EXERCISE OBJECTIVE:
The job is to find each line in the entries holding the string "enhance" and copy that line.

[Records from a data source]
>>>>>

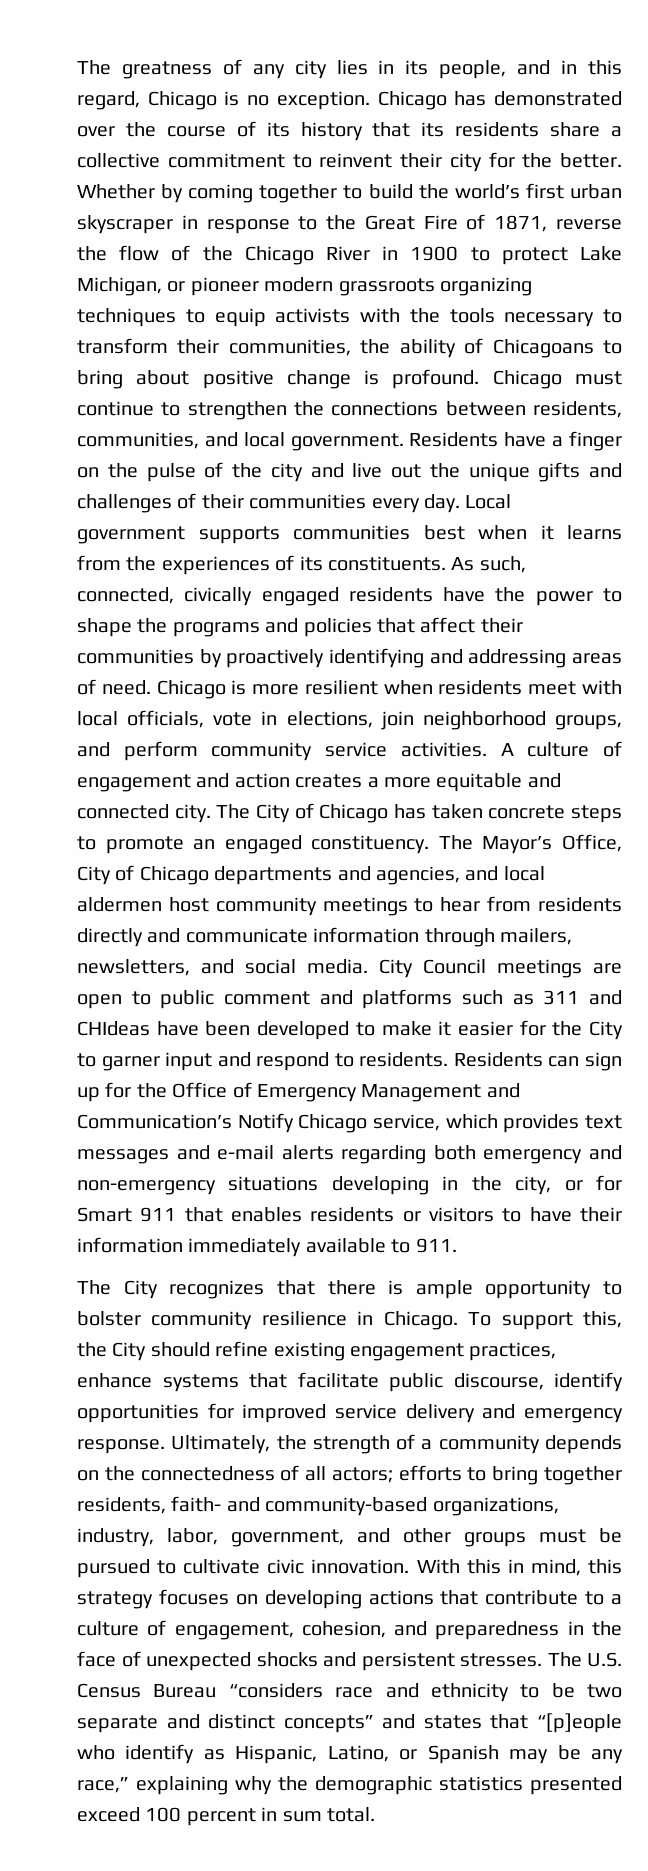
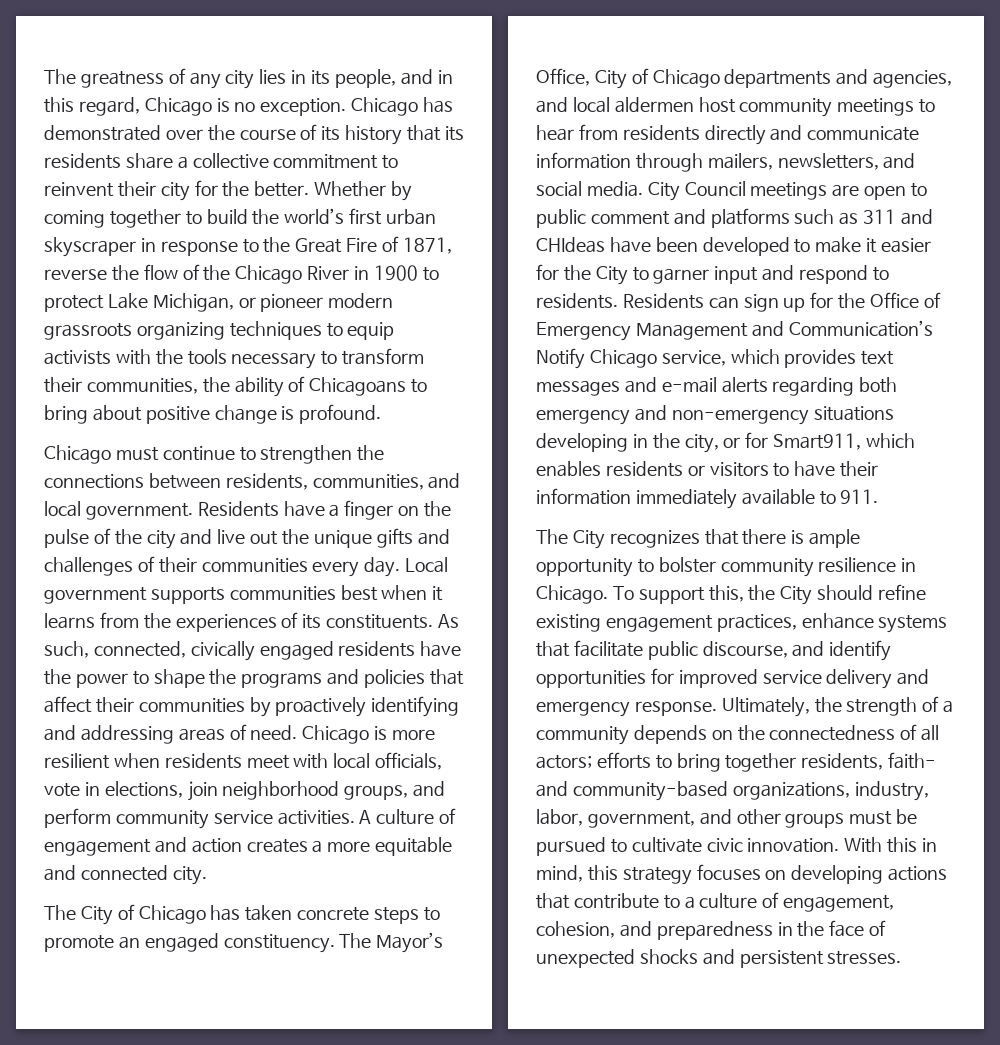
- Whether by coming together to build the world’s first urban skyscraper in response to the Great Fire of 1871, reverse the flow of the Chicago River in 1900 to protect Lake Michigan, or pioneer modern grassroots organizing techniques to equip activists with the tools necessary to transform their communities, the ability of Chicagoans to bring about positive change is profound. Chicago must continue to strengthen the connections between residents, communities, and local government.
+ Whether by coming together to build the world’s first urban skyscraper in response to the Great Fire of 1871, reverse the flow of the Chicago River in 1900 to protect Lake Michigan, or pioneer modern grassroots organizing techniques to equip activists with the tools necessary to transform their communities, the ability of Chicagoans to bring about positive change is profound.
+ Chicago must continue to strengthen the connections between residents, communities, and local government.
- A culture of engagement and action creates a more equitable and connected city. The City of Chicago has taken concrete steps to promote an engaged constituency.
+ A culture of engagement and action creates a more equitable and connected city.
+ The City of Chicago has taken concrete steps to promote an engaged constituency.
- Residents can sign up for the Office of Emergency Management and Communication’s Notify Chicago service, which provides text messages and e-mail alerts regarding both emergency and non-emergency situations developing in the city, or for Smart 911 that enables residents or visitors to have their information immediately available to 911.
+ Residents can sign up for the Office of Emergency Management and Communication’s Notify Chicago service, which provides text messages and e-mail alerts regarding both emergency and non-emergency situations developing in the city, or for Smart911, which enables residents or visitors to have their information immediately available to 911.
- To support this, the City should refine existing engagement practices, enhance systems that facilitate public discourse, identify opportunities for improved service delivery and emergency response.
+ To support this, the City should refine existing engagement practices, enhance systems that facilitate public discourse, and identify opportunities for improved service delivery and emergency response.
- The U.S. Census Bureau “considers race and ethnicity to be two separate and distinct concepts” and states that “[p]eople who identify as Hispanic, Latino, or Spanish may be any race,” explaining why the demographic statistics presented exceed 100 percent in sum total.

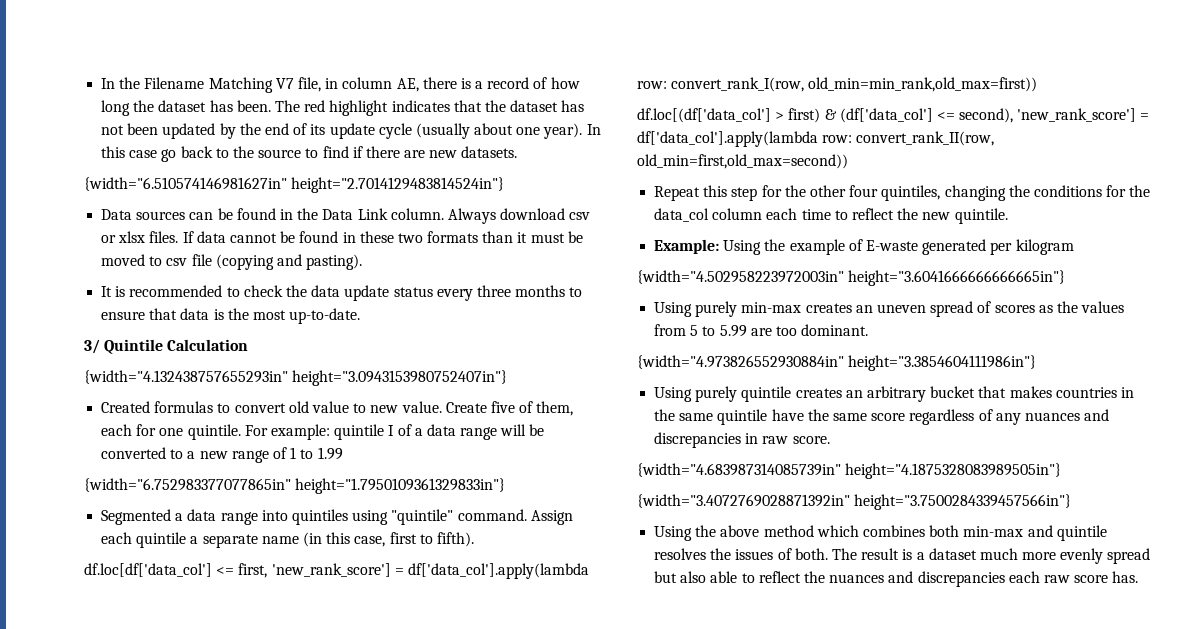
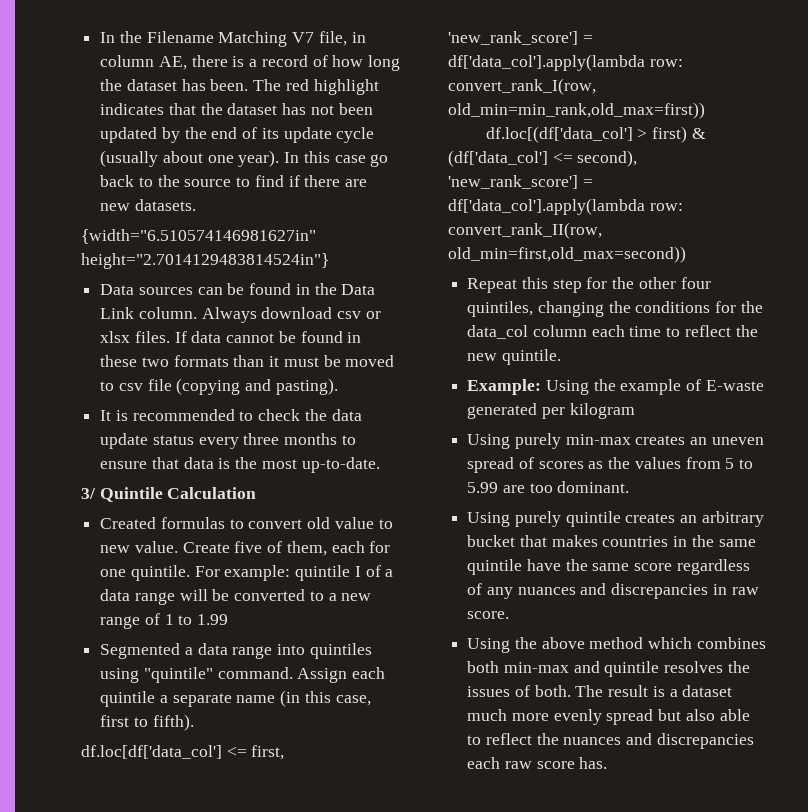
- {width="4.132438757655293in" height="3.0943153980752407in"}
- {width="6.752983377077865in" height="1.7950109361329833in"}
- {width="4.502958223972003in" height="3.6041666666666665in"}
- {width="4.973826552930884in" height="3.3854604111986in"}
- {width="4.683987314085739in" height="4.1875328083989505in"}
- {width="3.4072769028871392in" height="3.7500284339457566in"}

<<<<<

FINISHED EXERCISE:
- To support this, the City should refine existing engagement practices, enhance systems that facilitate public discourse, identify opportunities for improved service delivery and emergency response.
+ To support this, the City should refine existing engagement practices, enhance systems that facilitate public discourse, and identify opportunities for improved service delivery and emergency response.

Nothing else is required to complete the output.